URL sum: 95534, per Iteration: 382.136

File must be caching the calls to the filesystem, while channels and URL have some overhead.

Code:

import java.io.*;
import java.net.*;
import java.util.*;

public enum FileSizeBench {

    LENGTH {
        @Override
        public long getResult() throws Exception {
            File me = new File(FileSizeBench.class.getResource(
                    "FileSizeBench.class").getFile());
            return me.length();
        }
    },
    CHANNEL {
        @Override
        public long getResult() throws Exception {
            FileInputStream fis = null;
            try {
                File me = new File(FileSizeBench.class.getResource(
                        "FileSizeBench.class").getFile());
                fis = new FileInputStream(me);
                return fis.getChannel().size();
            } finally {
                fis.close();
            }
        }
    },
    URL {
        @Override
        public long getResult() throws Exception {
            InputStream stream = null;
            try {
                URL url = FileSizeBench.class
                        .getResource("FileSizeBench.class");
                stream = url.openStream();
                return stream.available();
            } finally {
                stream.close();
            }
        }
    };

    public abstract long getResult() throws Exception;

    public static void main(String[] args) throws Exception {
        int runs = 5;
        int iterations = 50;

        EnumMap<FileSizeBench, Long> durations = new EnumMap<FileSizeBench, Long>(FileSizeBench.class);

        for (int i = 0; i < runs; i++) {
            for (FileSizeBench test : values()) {
                if (!durations.containsKey(test)) {
                    durations.put(test, 0l);
                }
                long duration = testNow(test, iterations);
                durations.put(test, durations.get(test) + duration);
                // System.out.println(test + " took: " + duration + ", per iteration: " + ((double)duration / (double)iterations));
            }
        }

        for (Map.Entry<FileSizeBench, Long> entry : durations.entrySet()) {
            System.out.println();
            System.out.println(entry.getKey() + " sum: " + entry.getValue() + ", per Iteration: " + ((double)entry.getValue() / (double)(runs * iterations)));
        }

    }

    private static long testNow(FileSizeBench test, int iterations)
            throws Exception {
        long result = -1;
        long before = System.nanoTime();
        for (int i = 0; i < iterations; i++) {
            if (result == -1) {
                result = test.getResult();
                //System.out.println(result);
            } else if ((result = test.getResult()) != result) {
                 throw new Exception("variance detected!");
             }
        }
        return (System.nanoTime() - before) / 1000;
    }

}

When I modify your code to use a file accessed by an absolute path instead of a resource, I get a different result (for 1 run, 1 iteration, and a 100,000 byte file -- times for a 10 byte file are identical to 100,000 bytes)
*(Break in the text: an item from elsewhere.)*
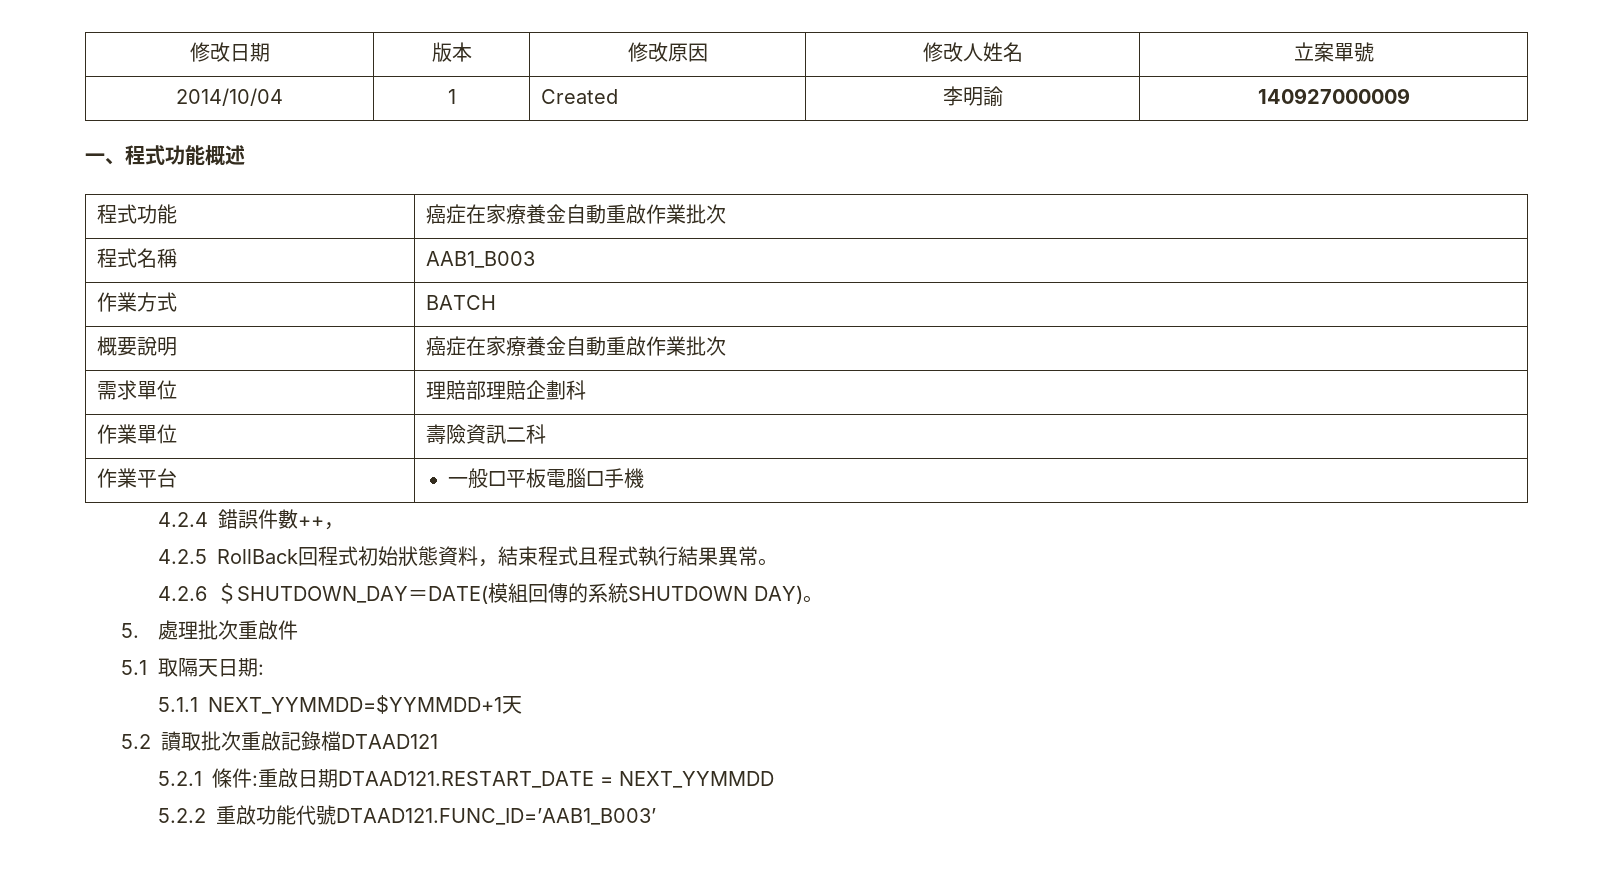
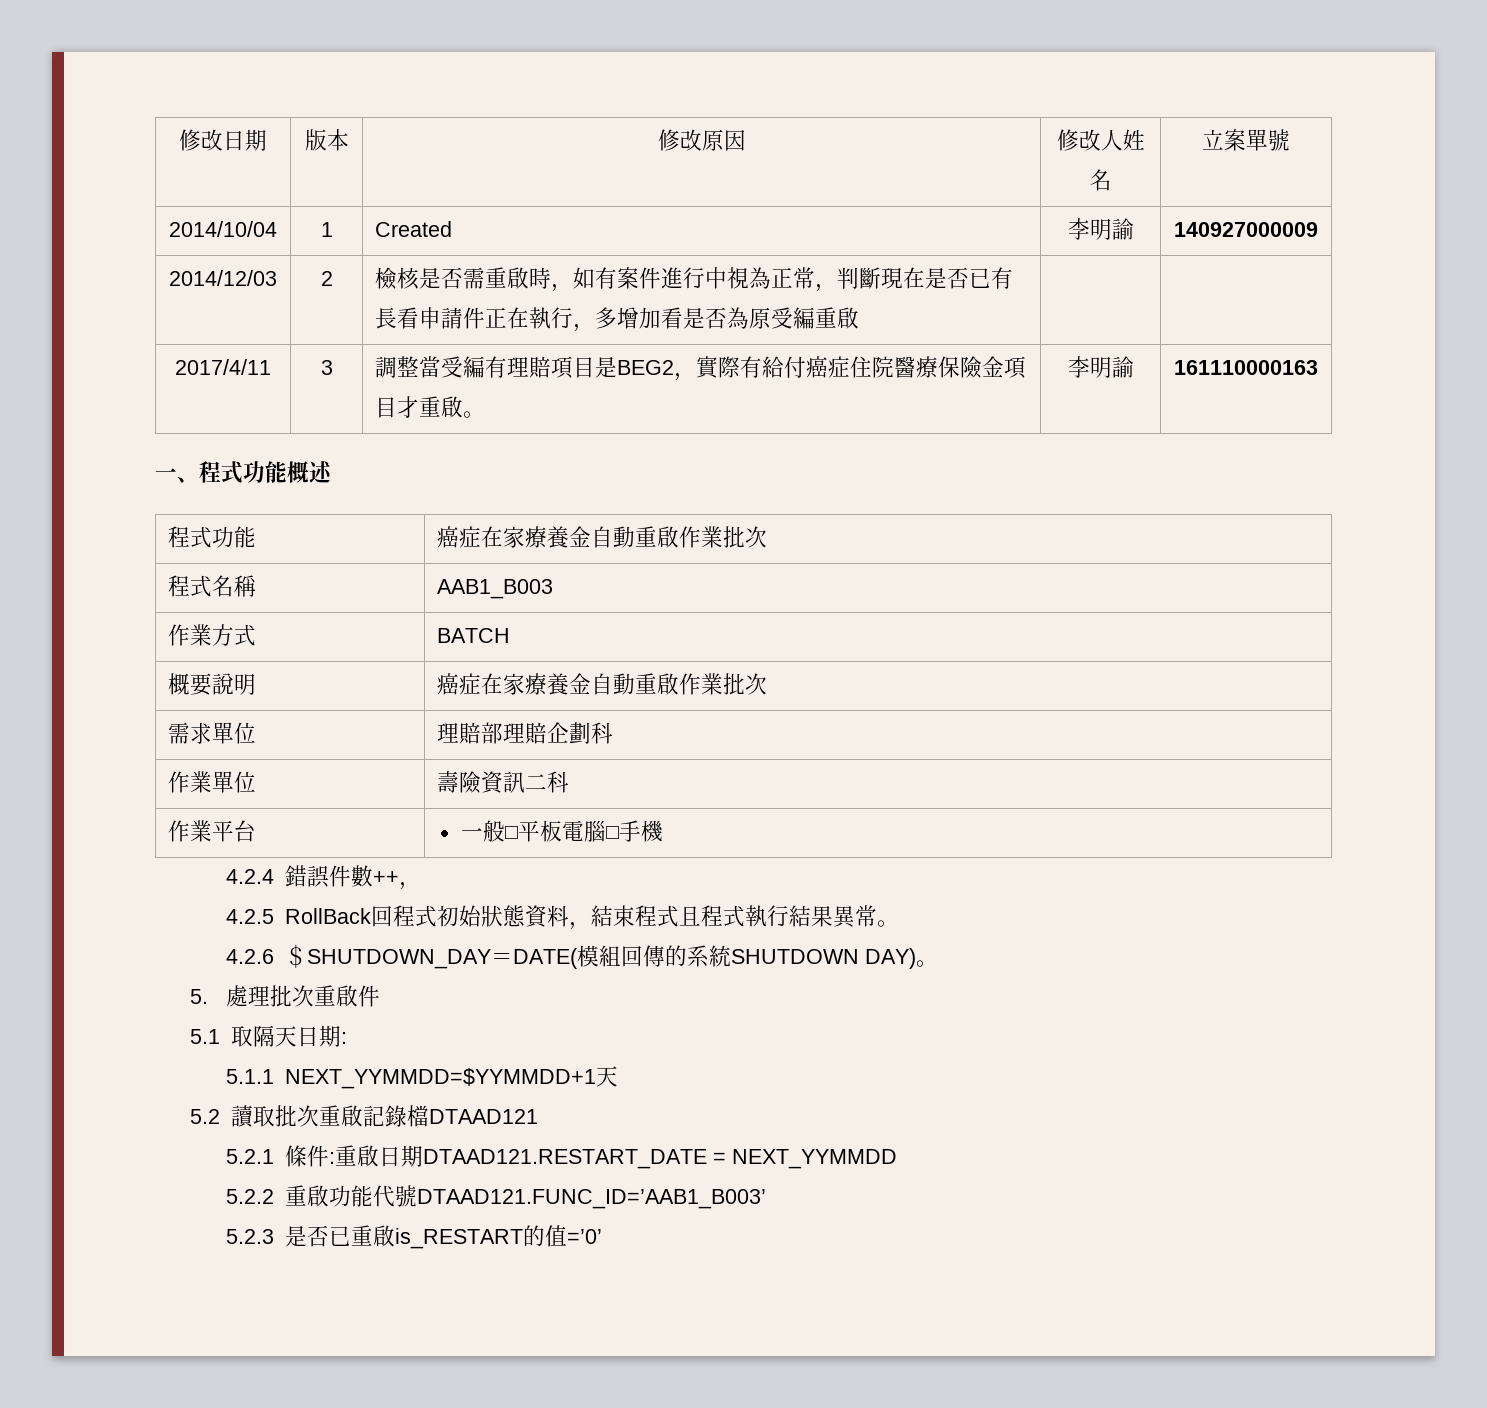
+ 2014/12/03 | 2 | 檢核是否需重啟時，如有案件進行中視為正常，判斷現在是否已有長看申請件正在執行，多增加看是否為原受編重啟 | |
+ 2017/4/11 | 3 | 調整當受編有理賠項目是BEG2，實際有給付癌症住院醫療保險金項目才重啟。 | 李明諭 | 161110000163
+ 5.2.3是否已重啟is_RESTART的值=’0’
LENGTH sum: 33, per Iteration: 33.0

CHANNEL sum: 3626, per Iteration: 3626.0

URL sum: 294, per Iteration: 294.0


I ran into this same issue. I needed to get the file size and modified date of 90,000 files on a network share. Using Java, and being as minimalistic as possible, it would take a very long time. (I needed to get the URL from the file, and the path of the object as well. So its varied somewhat, but more than an hour.) I then used a native Win32 executable, and did the same task, just dumping the file path, modified, and size to the console, and executed that from Java. The speed was amazing. The native process, and my string handling to read the data could process over 1000 items a second.

So even though people down ranked the above comment, this is a valid solution, and did solve my issue. In my case I knew the folders I needed the sizes of ahead of time, and I could pass that in the command line to my win32 app. I went from hours to process a directory to minutes.

The issue did also seem to be Windows specific. OS X did not have the same issue and could access network file info as fast as the OS could do so.

Java File handling on Windows is terrible. Local disk access for files is fine though. It was just network shares that caused the terrible performance. Windows could get info on the network share and calculate the total size in under a minute too.

--Ben


All the test cases in this post are flawed as they access the same file for each method tested. So disk caching kicks in which tests 2 and 3 benefit from. To prove my point I took test case provided by GHAD and changed the order of enumeration and below are the results.

Looking at result I think File.length() is the winner really.

Order of test is the order of output. You can even see the time taken on my machine varied between executions but File.Length() when not first, and incurring first disk access won.

---
LENGTH sum: 1163351, per Iteration: 4653.404
CHANNEL sum: 1094598, per Iteration: 4378.392
URL sum: 739691, per Iteration: 2958.764

---
CHANNEL sum: 845804, per Iteration: 3383.216
URL sum: 531334, per Iteration: 2125.336
LENGTH sum: 318413, per Iteration: 1273.652

--- 
URL sum: 137368, per Iteration: 549.472
LENGTH sum: 18677, per Iteration: 74.708
CHANNEL sum: 142125, per Iteration: 568.5

If you want the file size of multiple files in a directory, use Files.walkFileTree. You can obtain the size from the BasicFileAttributes that you'll receive.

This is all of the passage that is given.